━━━━━ DATA TO PROCESS ━━━━━

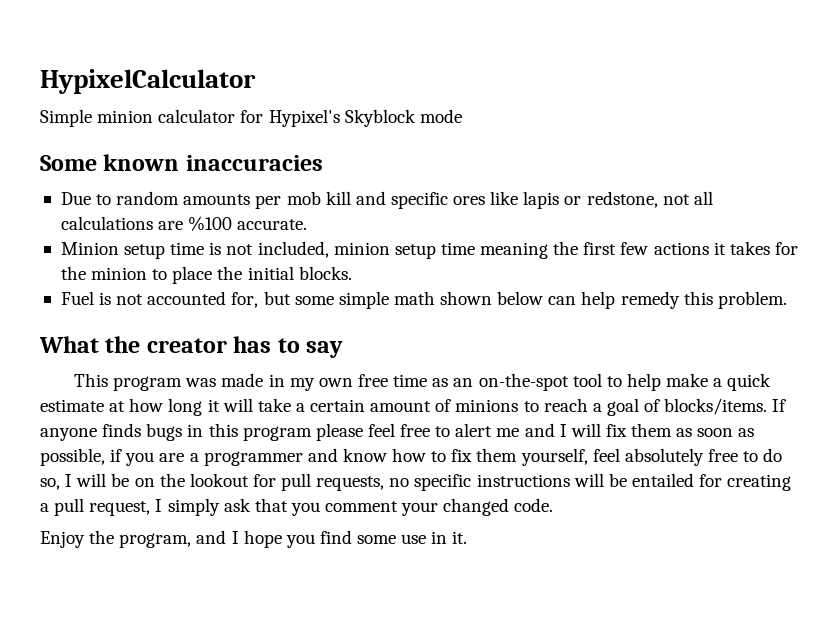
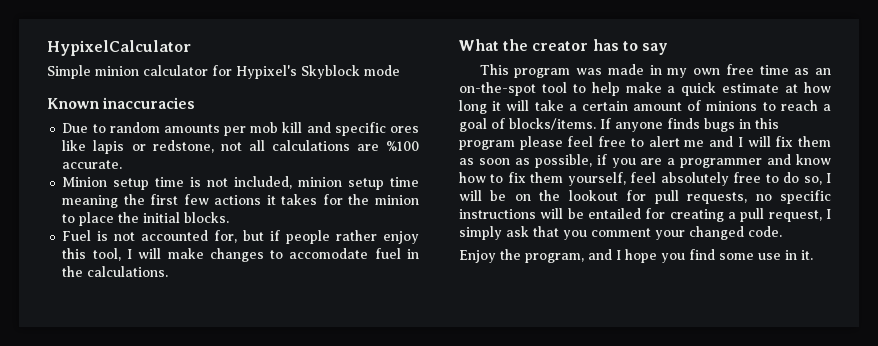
[40,154,180,171] Some known -> [47,98,99,109] Known
[294,291,787,309] some simple math shown below can help remedy this problem. -> [270,230,419,244] [62,248,419,262] [62,266,169,277] if people rather enjoy this tool, I will make changes to accomodate fuel in the calculations.

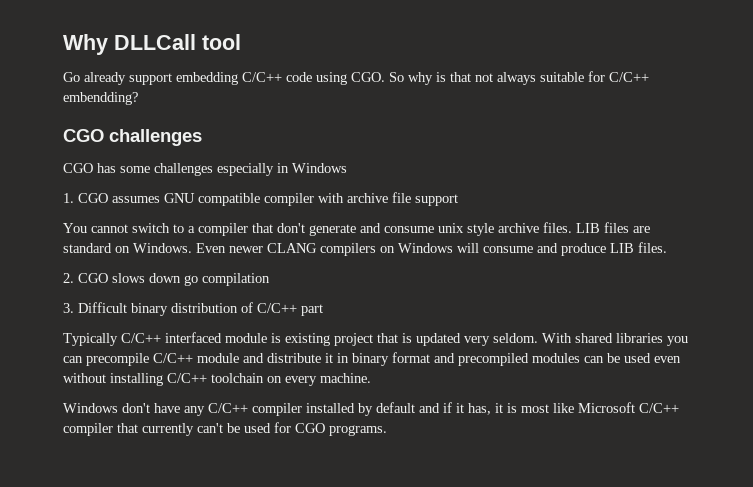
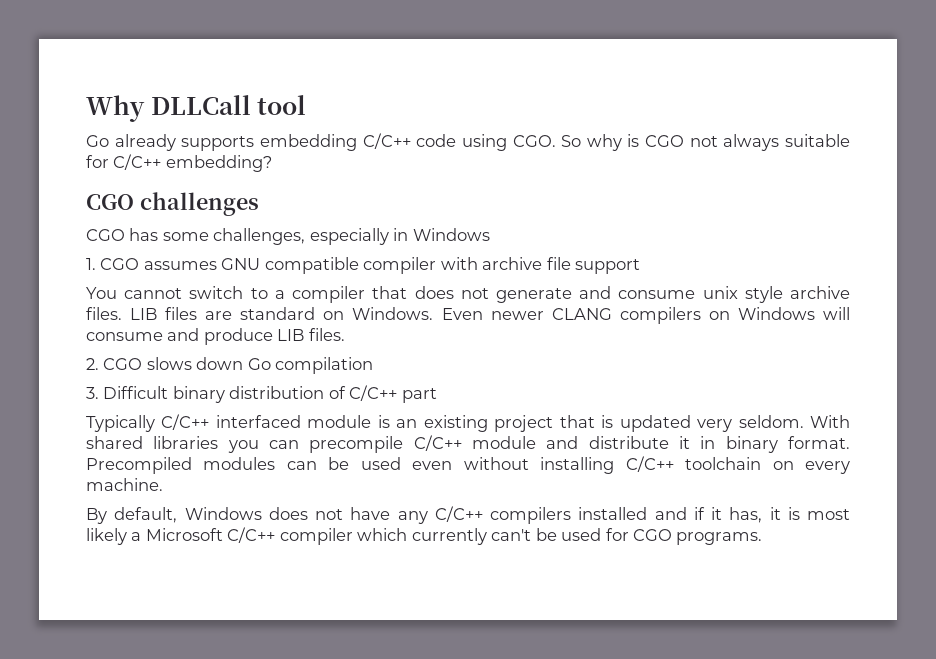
[129,73,172,85] support -> [181,136,255,151] supports
[450,72,471,82] that -> [645,135,685,147] CGO
[63,92,138,105] embendding? -> [165,155,272,172] embedding?
[154,163,213,176] challenges -> [213,228,306,245] challenges,
[277,223,305,233] don't -> [414,286,489,299] does not
[184,275,198,286] go -> [247,358,271,370] Go
(281, 338) none -> [396,419,418,428] an
[392,352,529,366] format and precompiled -> [788,436,851,449] [86,457,192,474] format. Precompiled
[63,402,415,416] Windows don't have any C/C++ compiler installed by default -> [86,506,648,524] By default, Windows does not have any C/C++ compilers installed
[553,403,574,413] like -> [86,528,142,545] likely a
[117,423,138,433] that -> [357,528,408,541] which

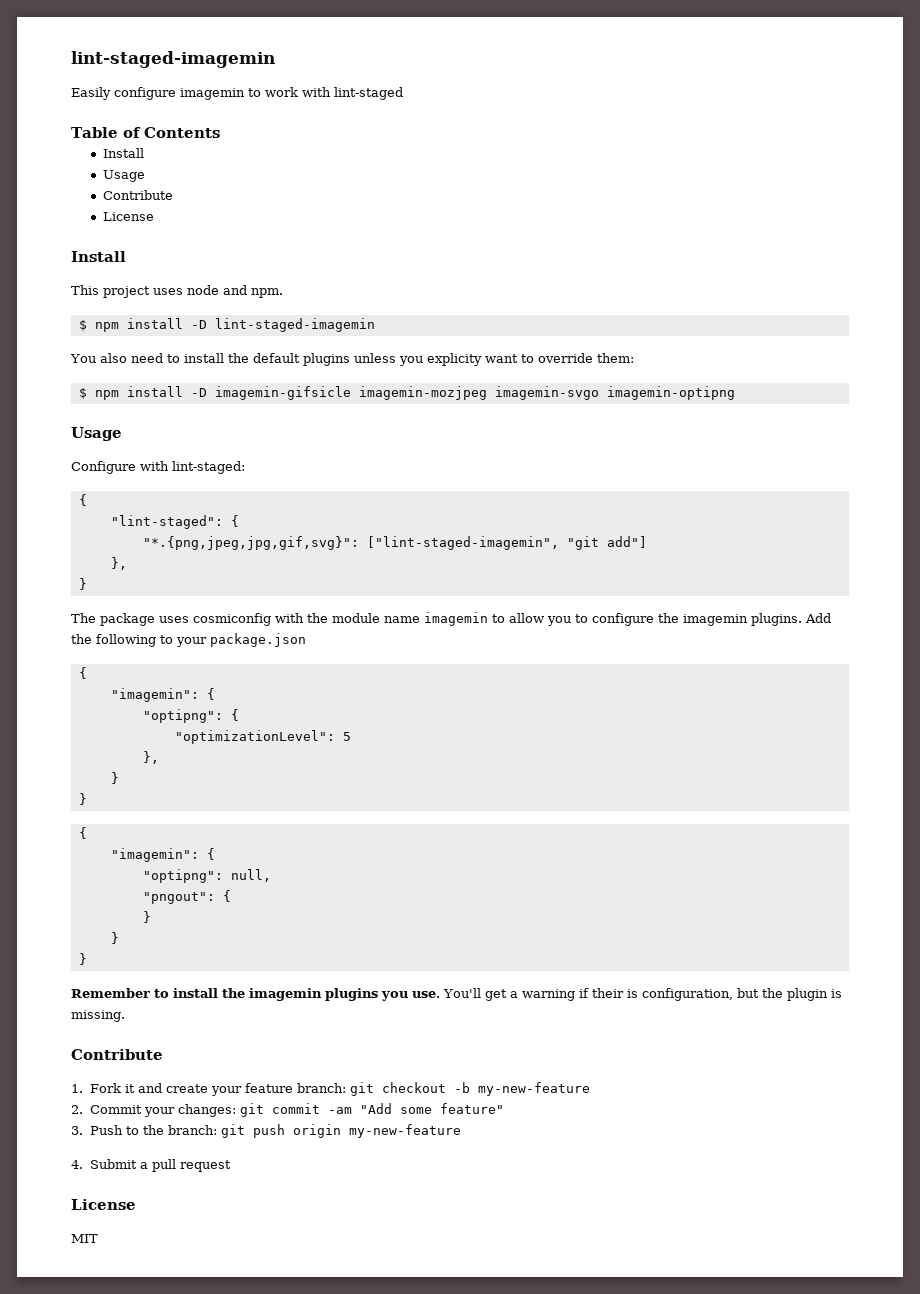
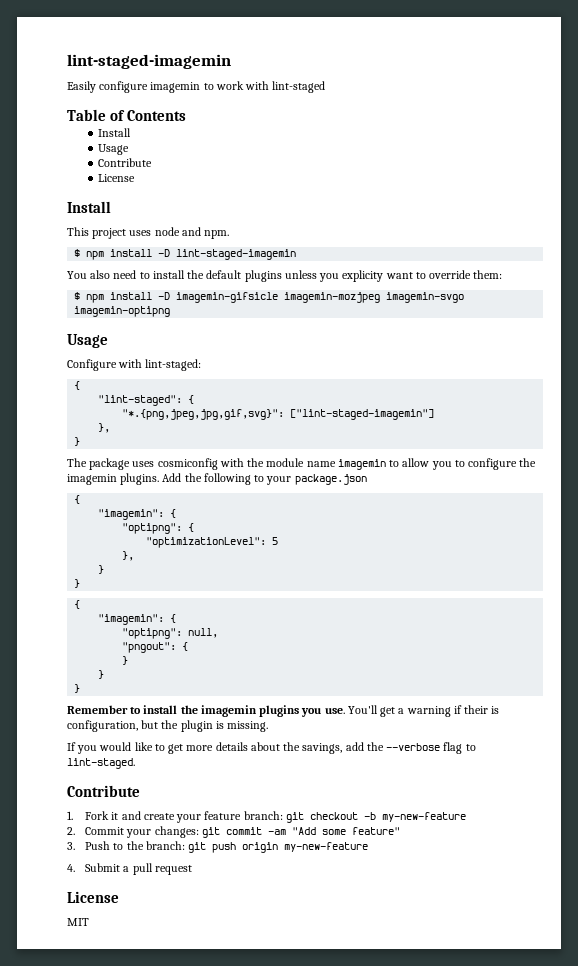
[366,536,647,550] ["lint-staged-imagemin", "git add"] -> [290,409,435,420] ["lint-staged-imagemin"]
(125, 1016) none -> [67,742,476,754] [67,758,135,769] // If you would like to get more details about the savings, add the --verbose flag to lint-staged.

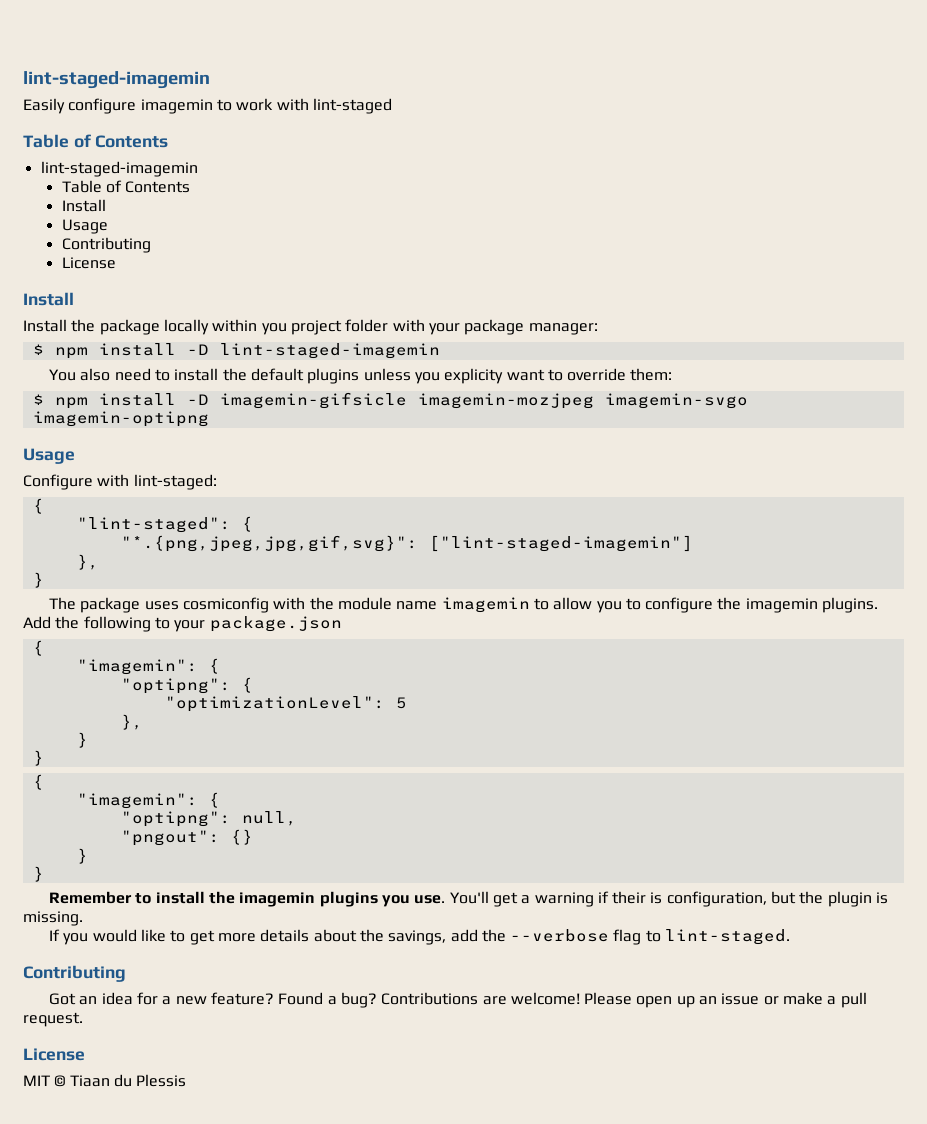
(187, 115) none -> [40,161,198,177] [61,180,191,193] // lint-staged-imagemin // Table of Contents
[98,158,153,167] Contribute -> [61,237,151,253] Contributing
[67,227,230,239] This project uses node and npm. -> [23,319,598,335] Install the package locally within you project folder with your package manager:
[182,642,189,651] [122,656,129,665] { // } -> [230,829,253,845] {}
[67,785,140,797] [67,811,466,823] [67,826,400,838] [67,841,369,853] [67,863,121,872] Contribute // 1. Fork it and create your feature branch: git checkout -b my-new-feature // 2. Commit your changes: git commit -am "Add some feature" // 3. Push to the branch: git push origin my-new-feature // 4. Submit -> [23,965,126,982] [48,992,824,1008] Contributing // Got an idea for a new feature? Found a bug? Contributions are welcome! Please open up an issue or make
[154,865,192,875] request -> [23,1012,83,1027] request.
(89, 922) none -> [54,1074,187,1087] © Tiaan du Plessis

━━━━━

In the material above, the stretch from the line with "[63,92,138,105] embendding? ->" through the line with "[154,865,192,875] request ->" is to be given again exactly, minus the pictures.

[63,92,138,105] embendding? -> [165,155,272,172] embedding?
[154,163,213,176] challenges -> [213,228,306,245] challenges,
[277,223,305,233] don't -> [414,286,489,299] does not
[184,275,198,286] go -> [247,358,271,370] Go
(281, 338) none -> [396,419,418,428] an
[392,352,529,366] format and precompiled -> [788,436,851,449] [86,457,192,474] format. Precompiled
[63,402,415,416] Windows don't have any C/C++ compiler installed by default -> [86,506,648,524] By default, Windows does not have any C/C++ compilers installed
[553,403,574,413] like -> [86,528,142,545] likely a
[117,423,138,433] that -> [357,528,408,541] which

[366,536,647,550] ["lint-staged-imagemin", "git add"] -> [290,409,435,420] ["lint-staged-imagemin"]
(125, 1016) none -> [67,742,476,754] [67,758,135,769] // If you would like to get more details about the savings, add the --verbose flag to lint-staged.

(187, 115) none -> [40,161,198,177] [61,180,191,193] // lint-staged-imagemin // Table of Contents
[98,158,153,167] Contribute -> [61,237,151,253] Contributing
[67,227,230,239] This project uses node and npm. -> [23,319,598,335] Install the package locally within you project folder with your package manager:
[182,642,189,651] [122,656,129,665] { // } -> [230,829,253,845] {}
[67,785,140,797] [67,811,466,823] [67,826,400,838] [67,841,369,853] [67,863,121,872] Contribute // 1. Fork it and create your feature branch: git checkout -b my-new-feature // 2. Commit your changes: git commit -am "Add some feature" // 3. Push to the branch: git push origin my-new-feature // 4. Submit -> [23,965,126,982] [48,992,824,1008] Contributing // Got an idea for a new feature? Found a bug? Contributions are welcome! Please open up an issue or make
[154,865,192,875] request -> [23,1012,83,1027] request.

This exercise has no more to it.